«L’horreur
économique»
selon Ségolène
Pour
« comprendre les mutations » Ségolène
Royal livre sur son site un premier document de travail
qui montre et démontre une bien grande incompréhension
de l’économie réelle.
Nous
avions déjà relevé la semaine dernière
l’étonnante panoplie de mesures démagogiques
relevant d’un autre âge que constitue le programme
officiel du Parti socialiste (voir : « Le
retour du père Noël »).

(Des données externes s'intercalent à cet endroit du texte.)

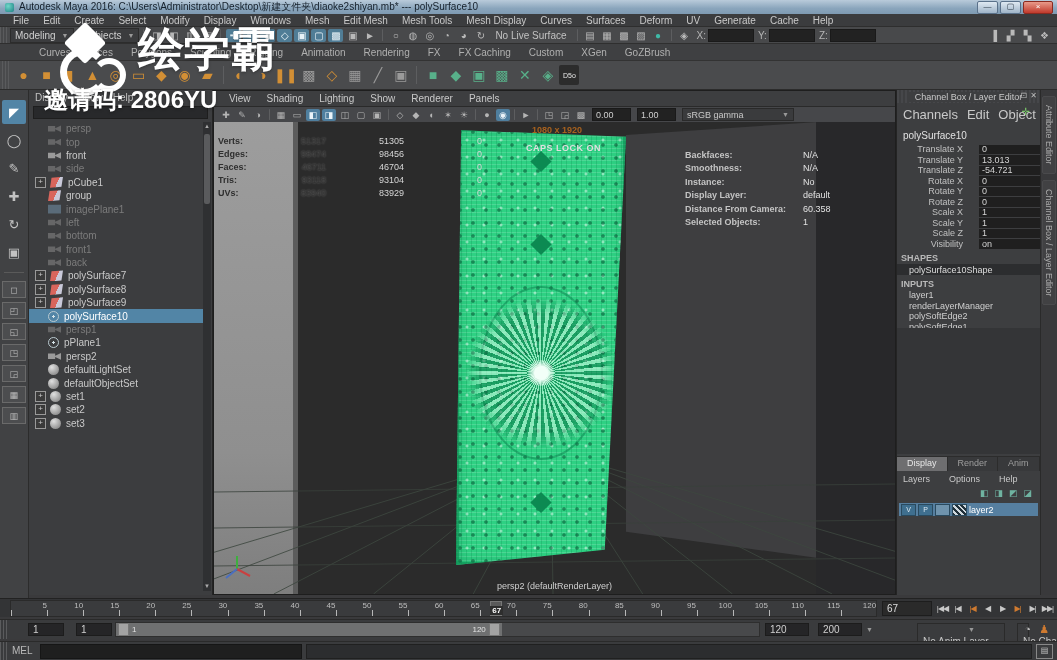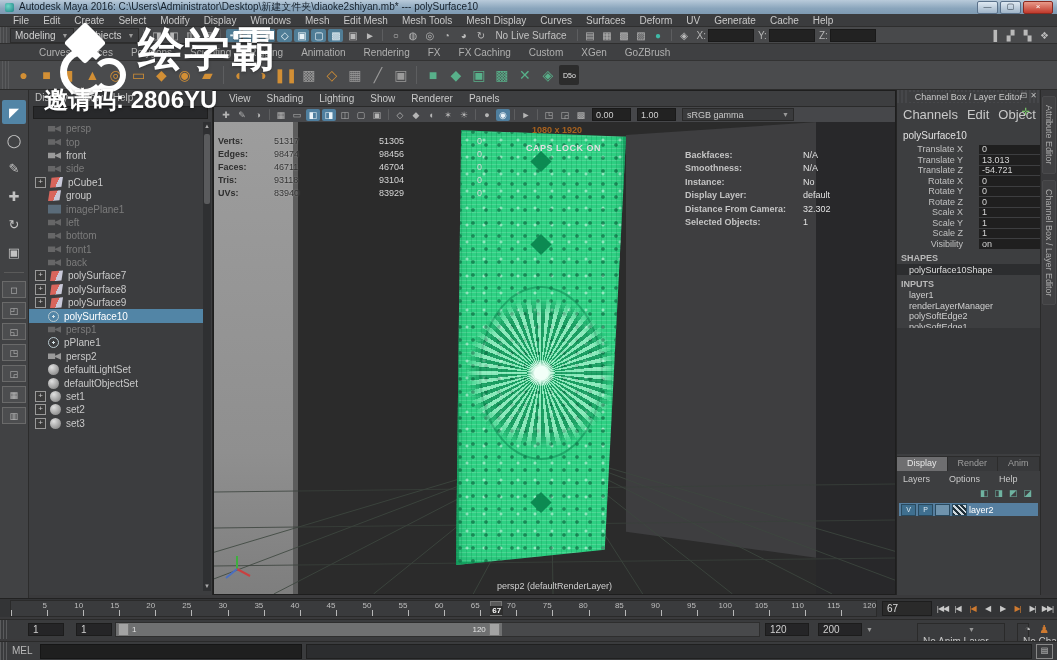--- a/index.html
+++ b/index.html
@@ -83,21 +83,21 @@
   .scene{position:absolute;left:0;top:31px;right:0;bottom:0;background:#2b2b2b;overflow:hidden;}
   .band-light{position:absolute;left:0;top:0;width:79px;height:100%;background:linear-gradient(#9d9d9d,#8f8f8f 70%,#7e7e7e);}
   .band-edge{position:absolute;left:79px;top:0;width:5px;height:100%;background:#5c5c5c;}
   .wall-right{position:absolute;left:412px;top:0;width:192px;height:436px;background:#3e3e40;clip-path:polygon(0 3%,100% 0,100% 100%,0 94%);}
   .band-dark-right{position:absolute;right:0;top:0;width:79px;height:100%;background:#28282a;}
   .floor{position:absolute;left:0;bottom:0;width:100%;height:140px;}
   .axis-gizmo{position:absolute;left:8px;bottom:10px;}
   .vp-hud-left{position:absolute;left:4px;top:12px;}
   .hud-row{display:flex;height:13px;align-items:center;font-size:9px;}
   .hud-label{width:56px;color:#2f2f2f;font-weight:bold;}
-  .hud-v1{width:52px;color:#333;text-shadow:0 0 2px rgba(255,255,255,.35);}
+  .hud-v1{width:52px;text-align:right;color:#333;text-shadow:0 0 2px rgba(255,255,255,.35);}
   .hud-v2{width:78px;text-align:right;color:#d6d6d6;}
   .hud-v3{width:78px;text-align:right;color:#d6d6d6;}
   .vp-hud-right{position:absolute;right:46px;top:26px;}
   .hudr-row{display:flex;height:13.5px;align-items:center;font-size:9px;}
   .hudr-label{width:118px;color:#c4c4c4;font-weight:bold;}
   .hudr-val{width:46px;color:#e2e2e2;}
   .vp-res{position:absolute;left:318px;top:3px;color:#a8621f;font-weight:bold;font-size:9px;}
   .vp-caps{position:absolute;left:312px;top:21px;color:#e0e0e0;font-weight:bold;font-size:9px;letter-spacing:.5px;}
   .vp-cam{position:absolute;left:0;right:0;bottom:3px;text-align:center;color:#cfcfcf;font-size:9px;}
   
@@ -656,21 +656,21 @@
             <span class="hudr-val">No</span>
           </div>
 
           <div class="hudr-row">
             <span class="hudr-label">Display Layer:</span>
             <span class="hudr-val">default</span>
           </div>
 
           <div class="hudr-row">
             <span class="hudr-label">Distance From Camera:</span>
-            <span class="hudr-val">32.302</span>
+            <span class="hudr-val">60.358</span>
           </div>
 
           <div class="hudr-row">
             <span class="hudr-label">Selected Objects:</span>
             <span class="hudr-val">1</span>
           </div>
         </div>
       <div class="vp-res">1080 x 1920</div>
       <div class="vp-caps">CAPS LOCK ON</div>
       <div class="vp-cam">persp2 (defaultRenderLayer)</div>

Il nous rajeunissait,
on y retrouvait tous les accents de la rupture avec le capitalisme
cher aux socialistes en 1981.
Par contraste, nous avions
relevé comme signe plutôt favorable
la démarche de Ségolène Royal qui,
(même si nous disions que celle-ci est sans doute
plus socialiste qu’elle ne parait) montre aux socialistes,
tentés au lendemain de la victoire du « non
» par un vigoureux coup de barre à gauche que
leur chance de victoire se situe davantage au centre gauche.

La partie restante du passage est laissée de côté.